§ **What is needed**: Retype, word for word, every line from the one holding "(358, 244) none -> [52,230,73,241] the" through the one holding "[1030,410,1084,420] minimise ->" in the entries below, both included, and only those lines.

§ **Entries supplied**:
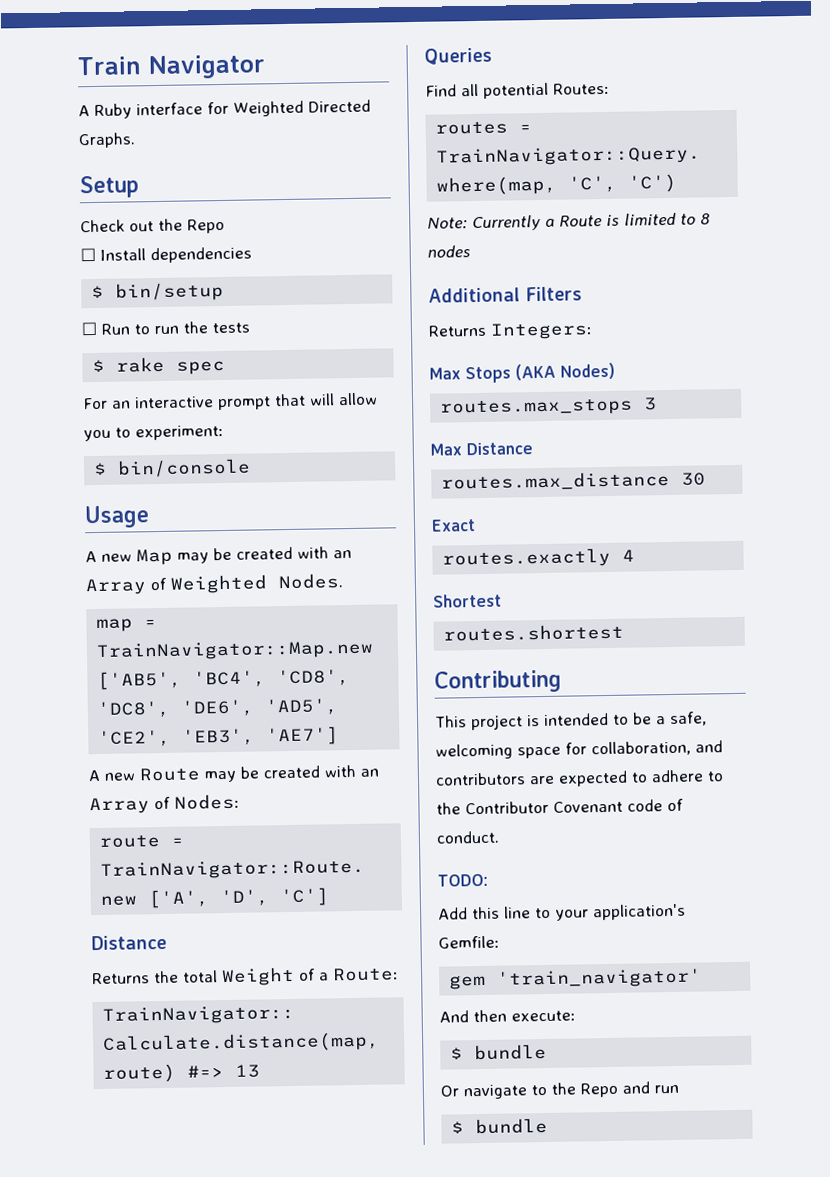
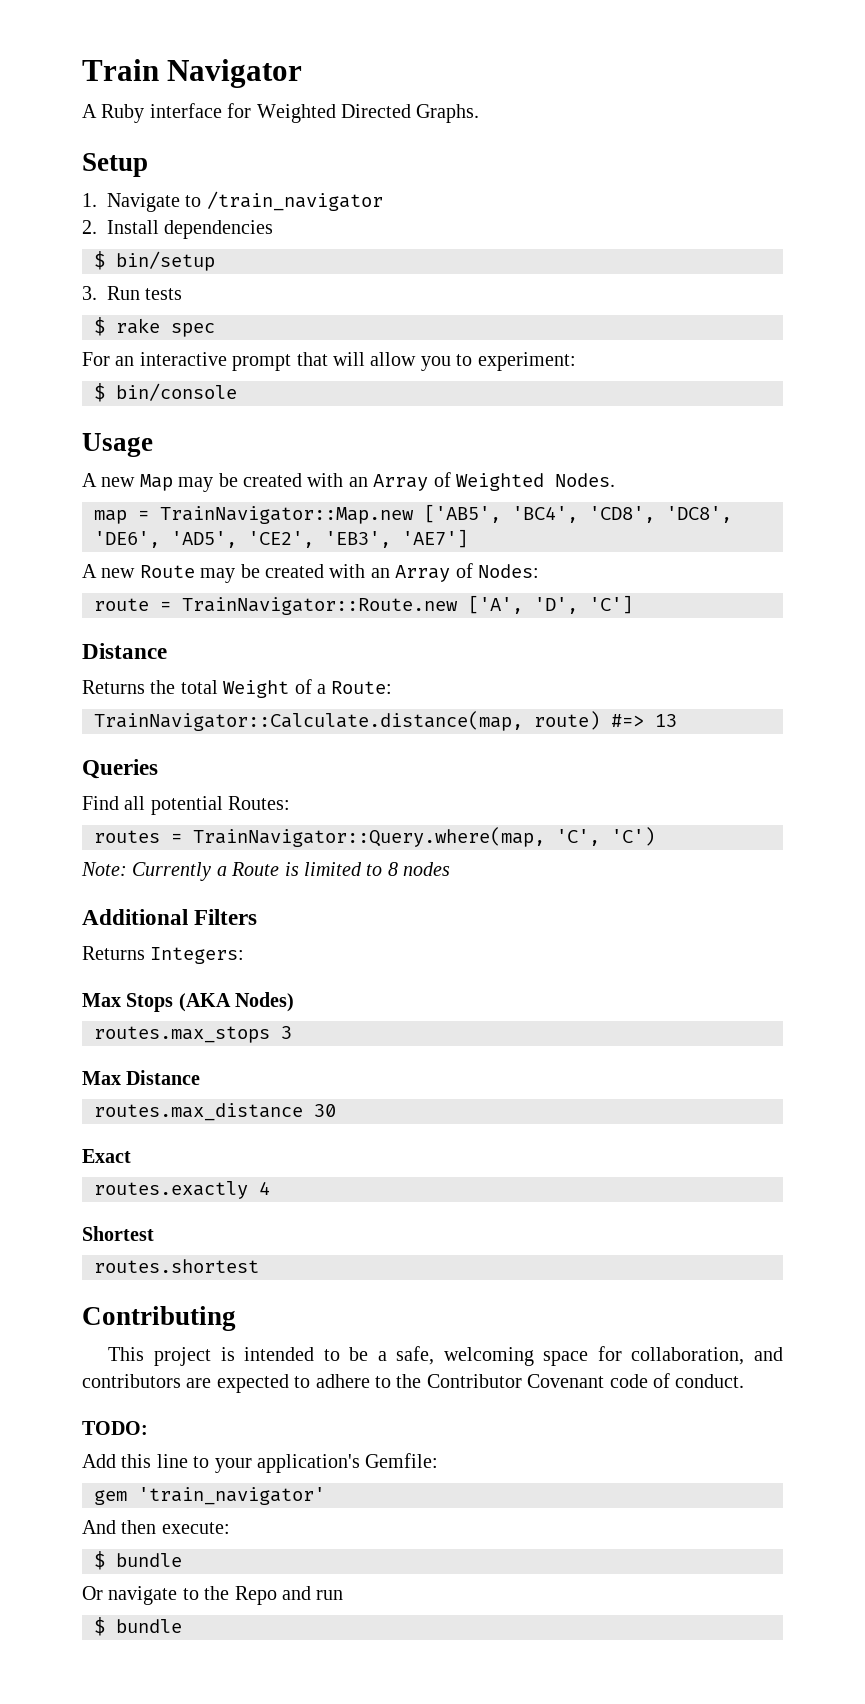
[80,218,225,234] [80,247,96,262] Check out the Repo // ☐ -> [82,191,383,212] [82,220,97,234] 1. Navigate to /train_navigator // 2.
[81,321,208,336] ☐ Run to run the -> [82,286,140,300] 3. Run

--

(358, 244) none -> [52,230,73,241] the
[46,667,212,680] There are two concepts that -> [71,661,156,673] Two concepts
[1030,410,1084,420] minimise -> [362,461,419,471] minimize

...

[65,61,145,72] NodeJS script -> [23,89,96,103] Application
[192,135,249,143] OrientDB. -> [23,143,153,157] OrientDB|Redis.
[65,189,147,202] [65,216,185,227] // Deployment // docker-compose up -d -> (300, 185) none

§ **Reply**:
(358, 244) none -> [52,230,73,241] the
[46,667,212,680] There are two concepts that -> [71,661,156,673] Two concepts
[1030,410,1084,420] minimise -> [362,461,419,471] minimize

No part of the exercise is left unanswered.